Before and after images:
##########
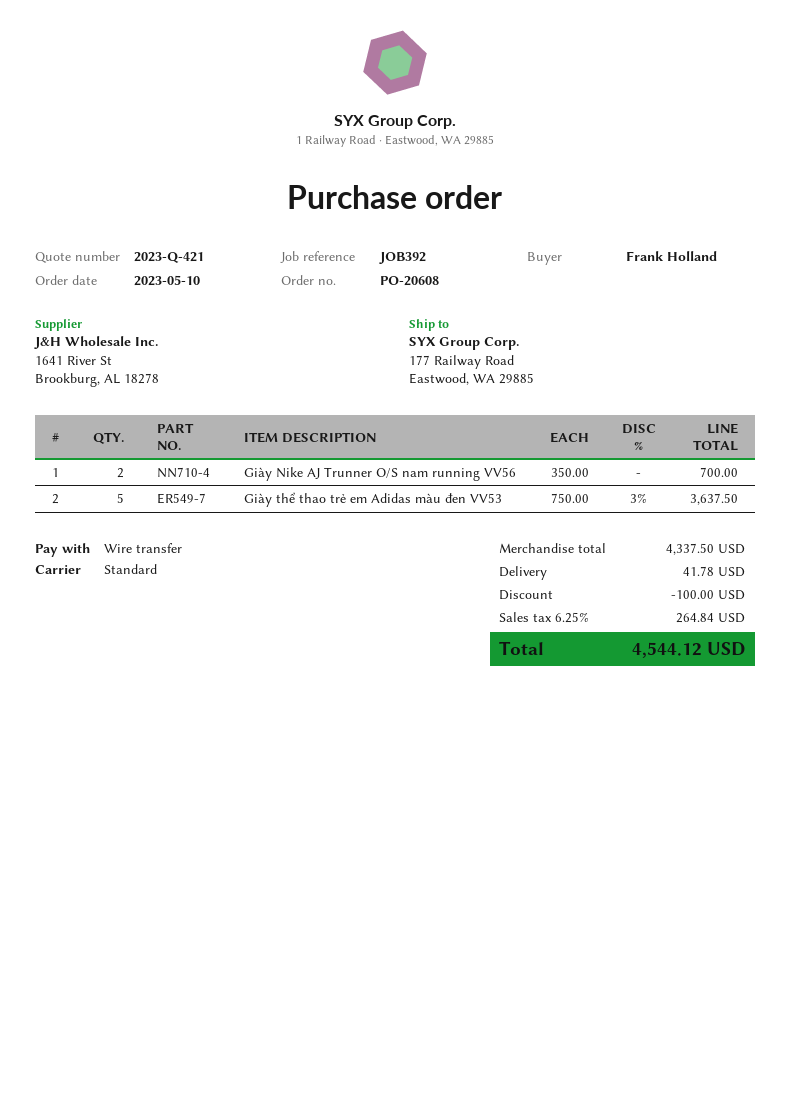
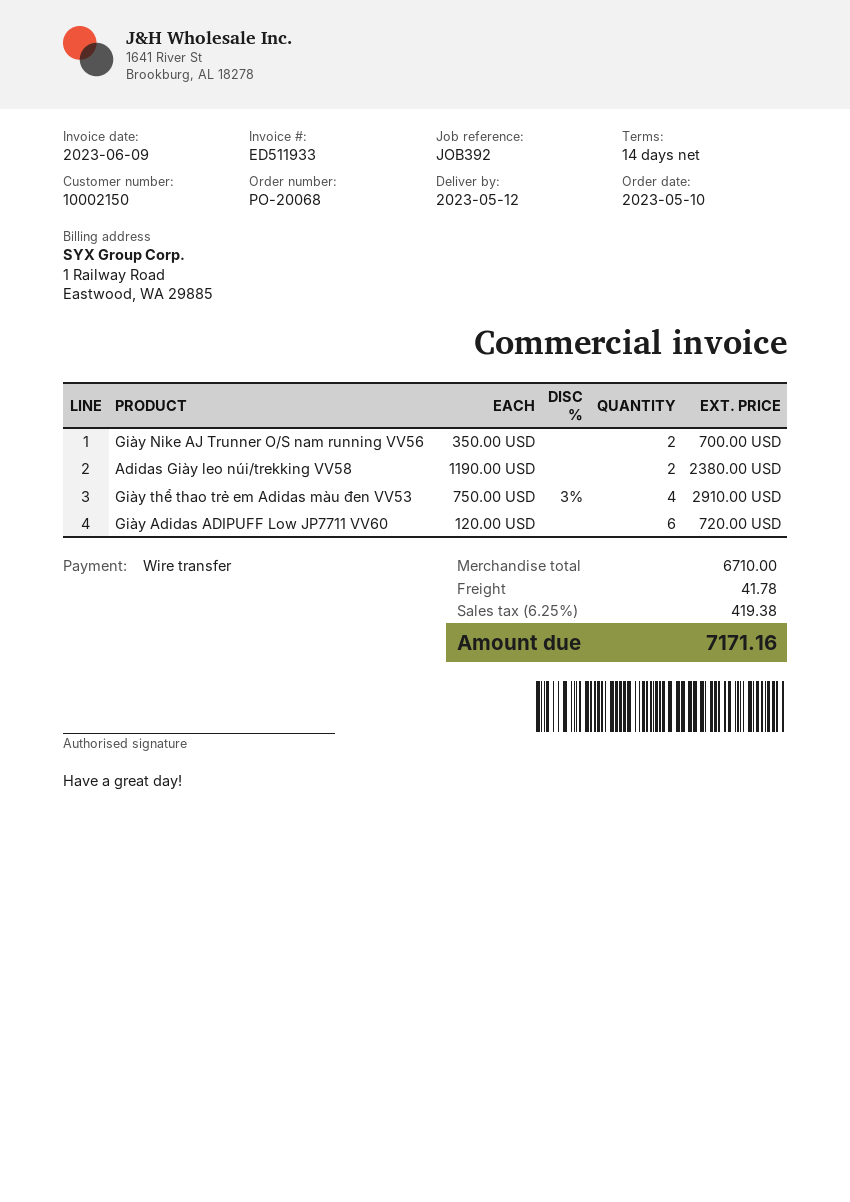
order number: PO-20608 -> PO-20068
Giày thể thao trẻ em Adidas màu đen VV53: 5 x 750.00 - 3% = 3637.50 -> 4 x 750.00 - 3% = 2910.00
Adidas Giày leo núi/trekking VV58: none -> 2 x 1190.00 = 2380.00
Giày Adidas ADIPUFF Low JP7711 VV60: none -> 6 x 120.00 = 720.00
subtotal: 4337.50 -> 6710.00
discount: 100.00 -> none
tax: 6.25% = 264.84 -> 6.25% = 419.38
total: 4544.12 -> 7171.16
##########
WHAT YOU ARE ASKED TO DO:
Retype the whole of the data verbatim. Skip every picture.

EXERCISE ANSWER:
order number: PO-20608 -> PO-20068
Giày thể thao trẻ em Adidas màu đen VV53: 5 x 750.00 - 3% = 3637.50 -> 4 x 750.00 - 3% = 2910.00
Adidas Giày leo núi/trekking VV58: none -> 2 x 1190.00 = 2380.00
Giày Adidas ADIPUFF Low JP7711 VV60: none -> 6 x 120.00 = 720.00
subtotal: 4337.50 -> 6710.00
discount: 100.00 -> none
tax: 6.25% = 264.84 -> 6.25% = 419.38
total: 4544.12 -> 7171.16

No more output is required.